The Unfriend Coal campaign was informed of its decision, and that it would continue to reinsure fossil fuels because it is “not our place, as a private company, to act contrary to the decisions of sovereign nations”. It would still “welcome a shift in the energy mix towards alternative energy sources” though.

According to Unfriend Coal, almost half of the global reinsurance market has now pledged to divest from coal, including major players, such as Generali, Lloyd’s of London, and Swiss Re. Divestment policies across the industry now cover assets worth more than $6 trillion and $30 billion has already been withdrawn from the coal sector, according to the group.

Peter Bosshard, coordinator of the Unfriend Coal campaign, said: “The world’s ultimate underwriters of risk clearly see no future for a fuel which is the biggest single source of carbon emissions. This sends a strong message to the governments, investors and financiers that decide on the future of the global energy sector.

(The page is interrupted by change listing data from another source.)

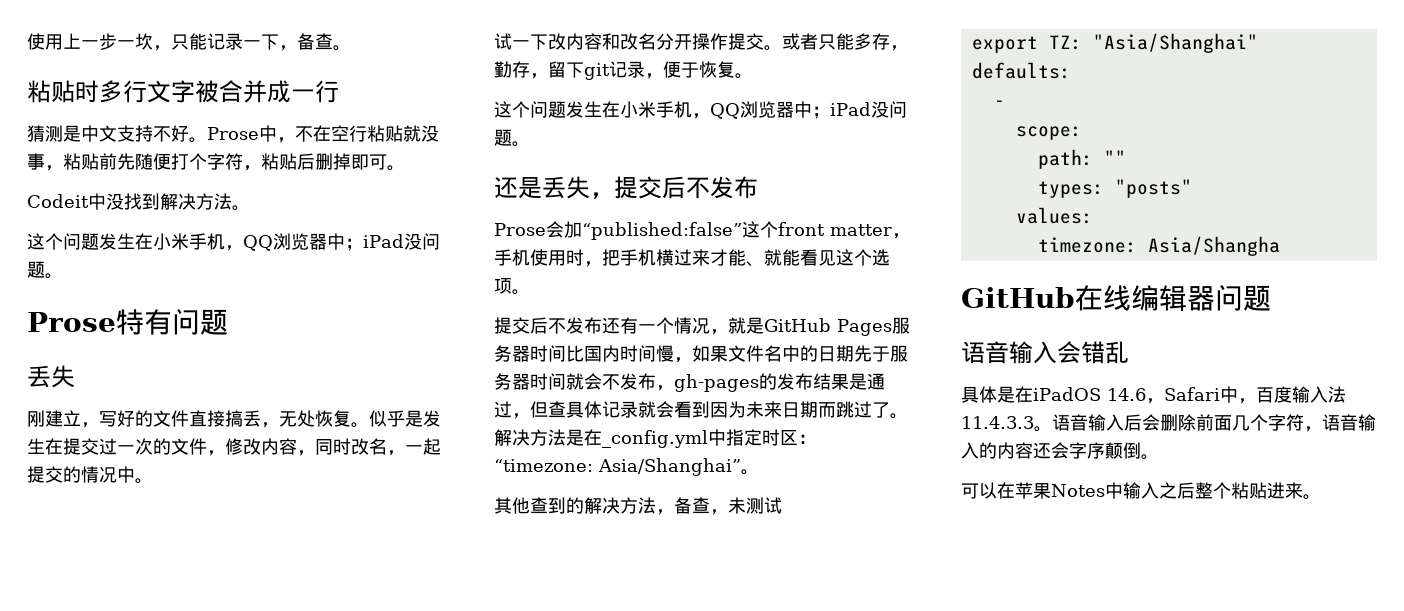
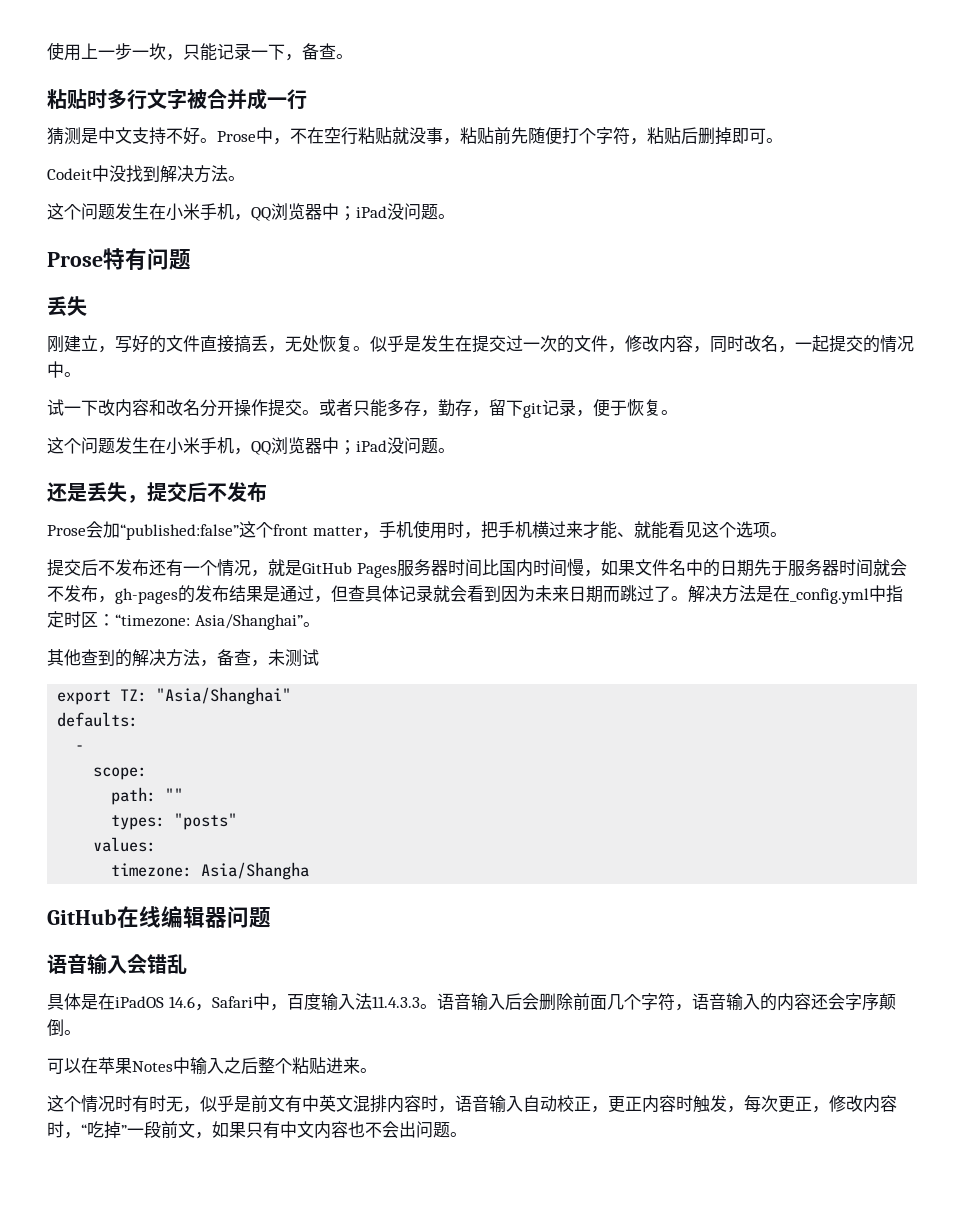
(1321, 497) none -> [47,1095,897,1113] [47,1121,467,1139] // 这个情况时有时无，似乎是前文有中英文混排内容时，语音输入自动校正，更正内容时触发，每次更正，修改内容时，“吃掉”一段前文，如果只有中文内容也不会出问题。

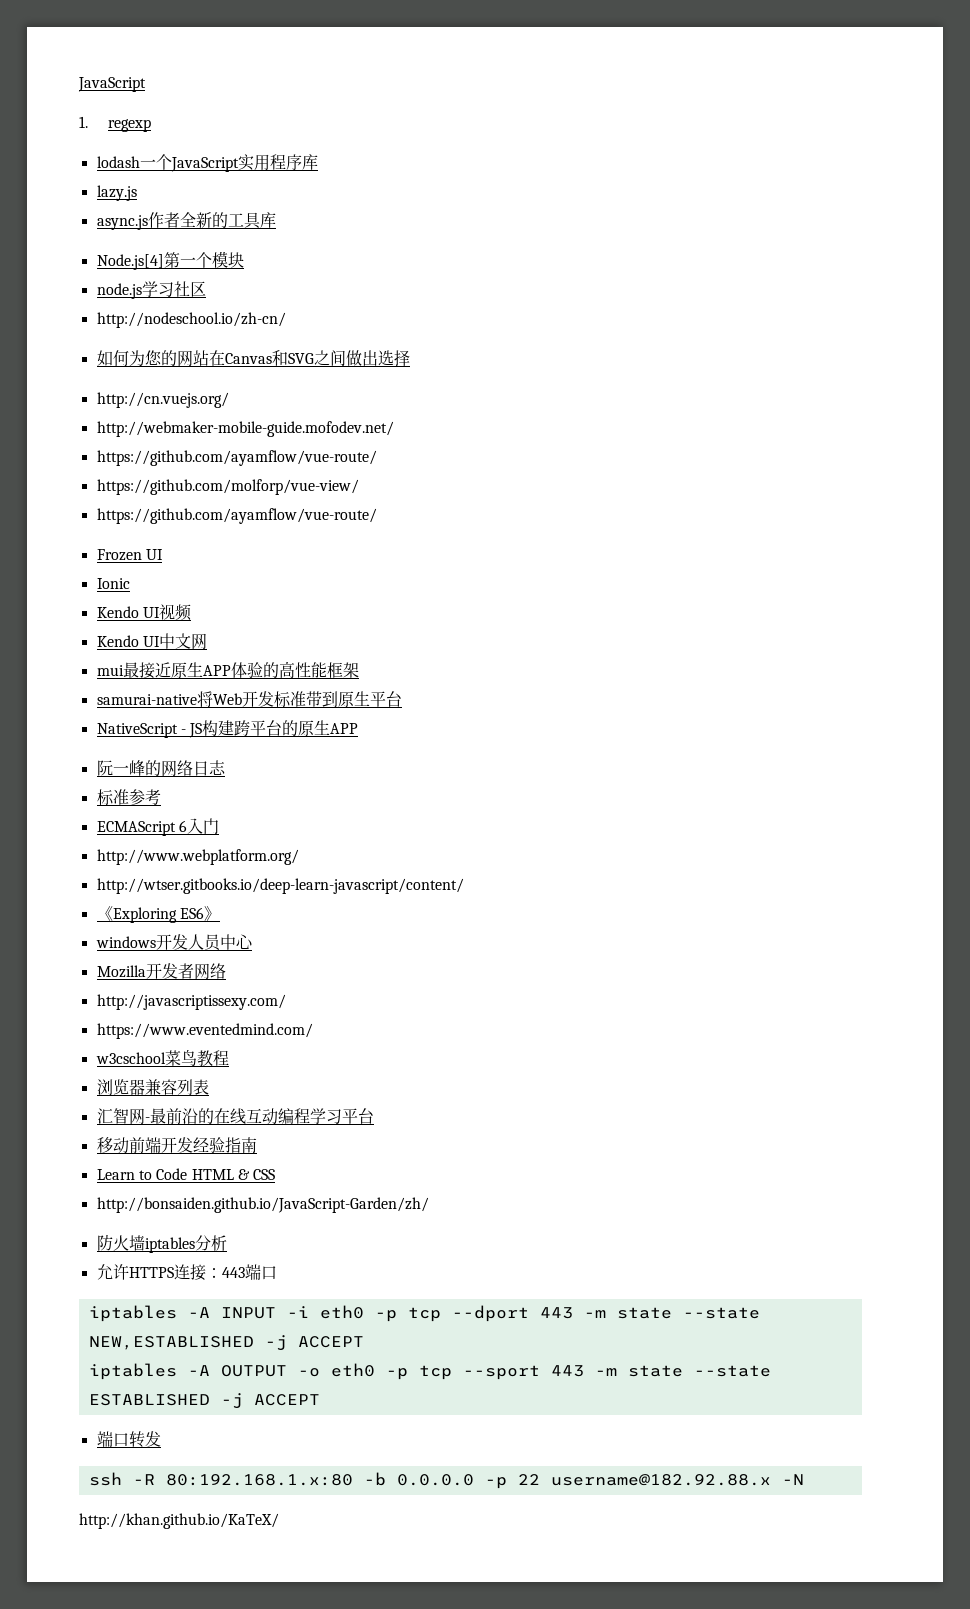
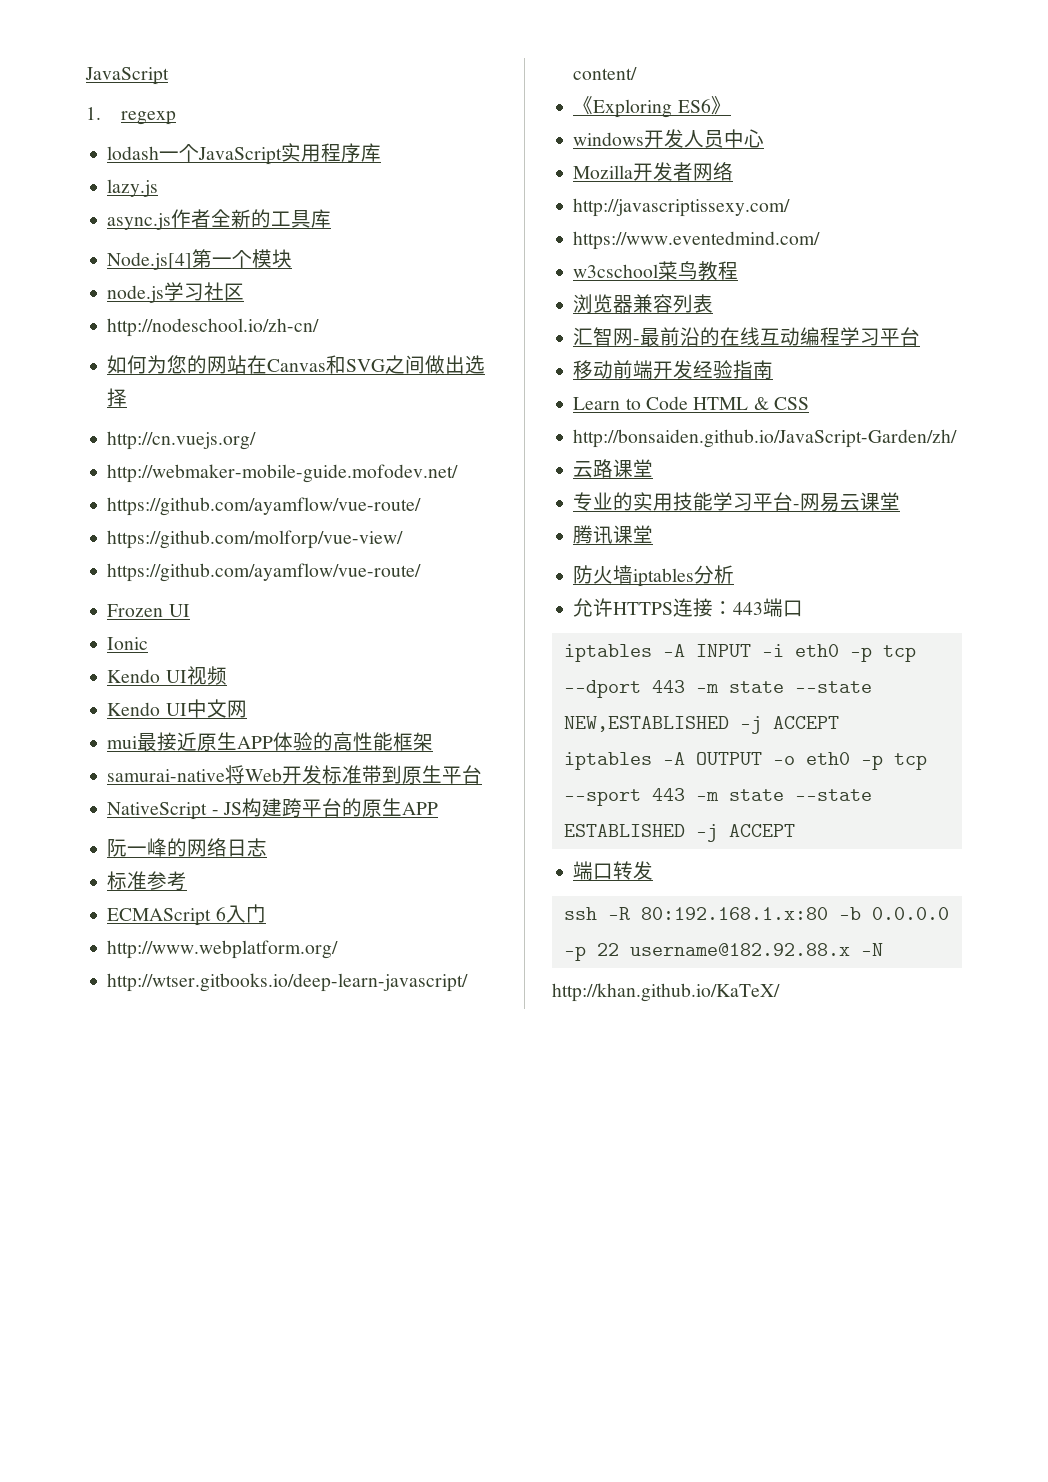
(429, 1205) none -> [573,459,654,478] [573,492,901,512] [573,525,654,544] // 云路课堂 // 专业的实用技能学习平台-网易云课堂 // 腾讯课堂

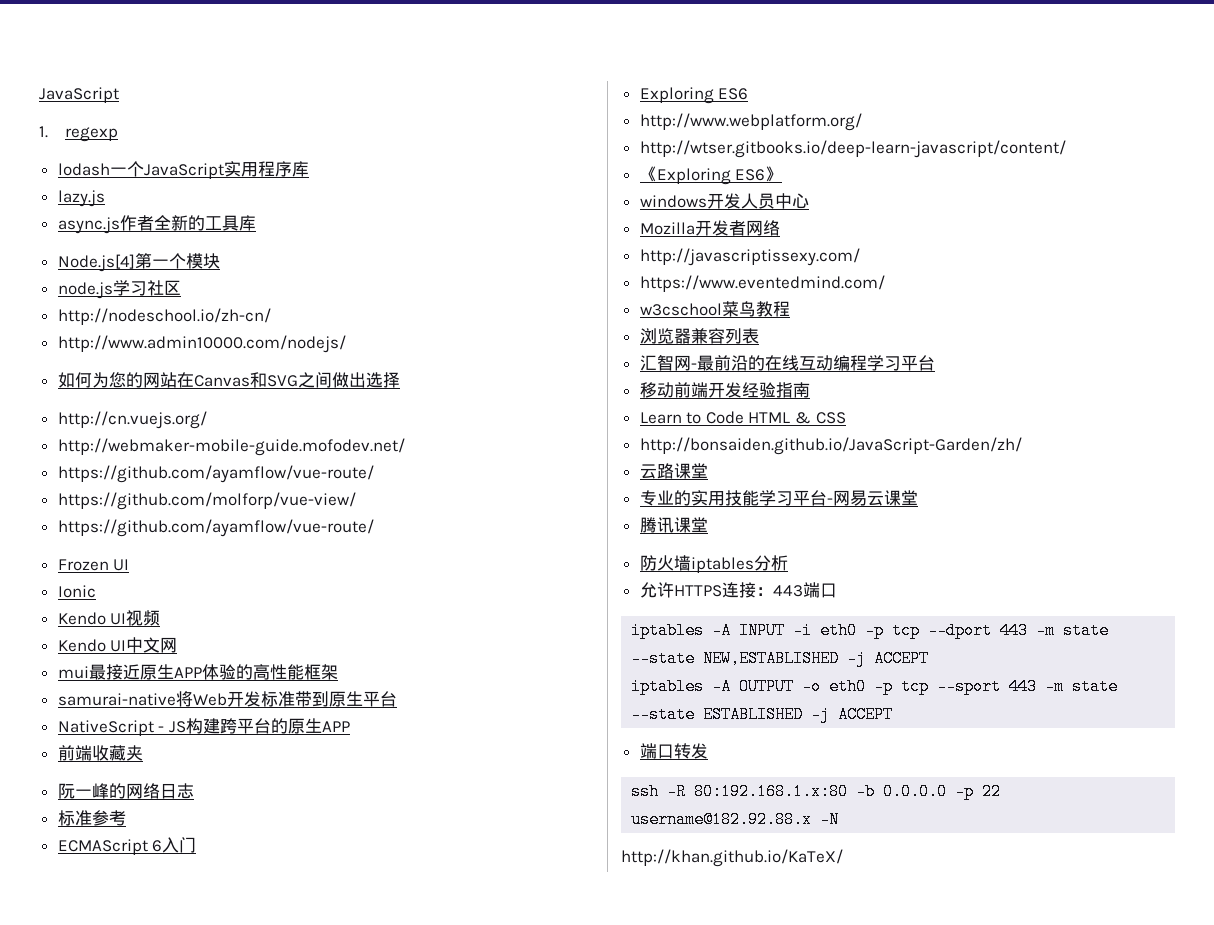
(320, 327) none -> [57,335,346,353] // http://www.admin10000.com/nodejs/
(438, 808) none -> [57,745,143,761] // 前端收藏夹
(266, 913) none -> [639,87,749,104] // Exploring ES6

Regine Richter, finance campaigner at German environmental NGO Urgewald, said Hannover’s divestment was “a welcome first step”, but that it was disappointing the group was not taking responsibility for “the climate impacts of its own underwriting decisions.”

“The company’s 25 percent threshold for defining coal companies is stricter than the definition of its peers, even though it misses out additional exclusion criteria such as the development of new coal projects,” she added.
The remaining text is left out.